An Introduction to Quantum Computing
12 Sep 2008 | Online Presentations | Contributor(s): Edward Gerjuoy
Quantum mechanics, as formulated more than 80 years ago by Schrodinger, Heisenberg, Dirac and other greats, is a wholly sufficient foundation for its modern interrelated subfields of quantum computation (qc) and quantum information (qi), which generally are lumped together into a single subfield (qc/qi). In short qc/qi, though it has been exciting the attention of a very rapidly increasing number of physicists, involves no genuinely new physics. On the other hand some of the important features and implications of quantum mechanics had been only barely appreciated before the advent of qc/qi researches, about 25 years ago.

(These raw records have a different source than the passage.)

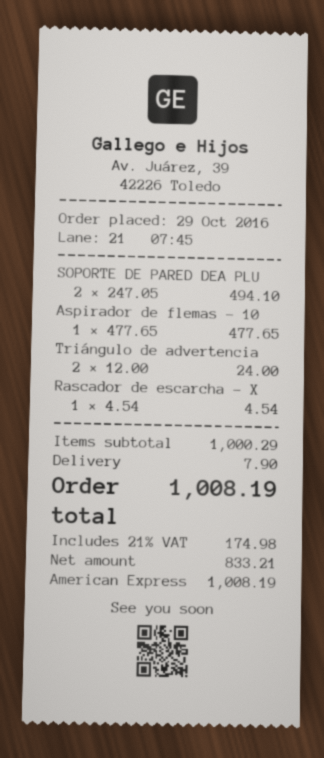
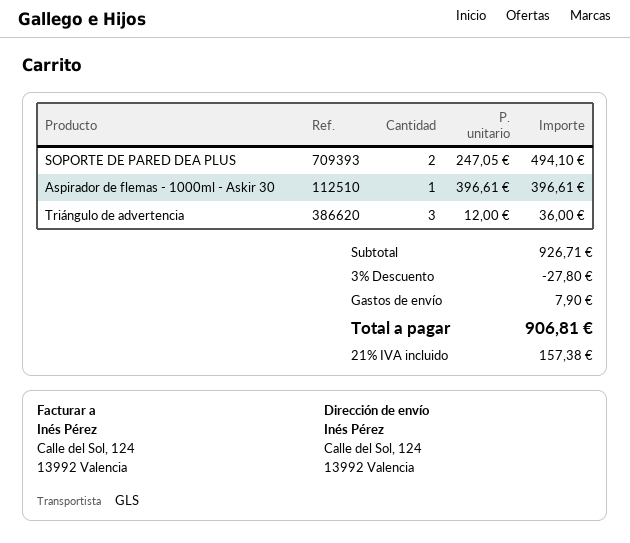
Aspirador de flemas - 10: 1 x 477.65 = 477.65 -> 1 x 396.61 = 396.61
Triángulo de advertencia: 2 x 12.00 = 24.00 -> 3 x 12.00 = 36.00
Rascador de escarcha - X: 1 x 4.54 = 4.54 -> none
subtotal: 1000.29 -> 926.71
discount: none -> 3% = 27.80
tax: 21% = 174.98 -> 21% = 157.38
total: 1008.19 -> 906.81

The first portion of this talk will define the fundamental qc component, namely the qubit, and will describe some possible physical realizations of qubits. The talk then will focus on one alluded-to feature (entanglement) and one implication (the so-called no cloning theorem), which for unfathomable reasons still receive little or no attention in modern quantum mechanics texts. The talk will close with an explanation (as detailed as time permits) of how a qc computation actually is performed. This explanation will involve pertinent brief references, but no more than brief references, to the so-called Shor factoring algorithm, which provides the best known illustration of the potential power of qc; an adequate explication of Shor’s algorithm would require a full colloquium in itself. My entire talk should be quite comprehensible to any graduate student who has taken an introductory course in quantum mechanics, even if only at the undergraduate level.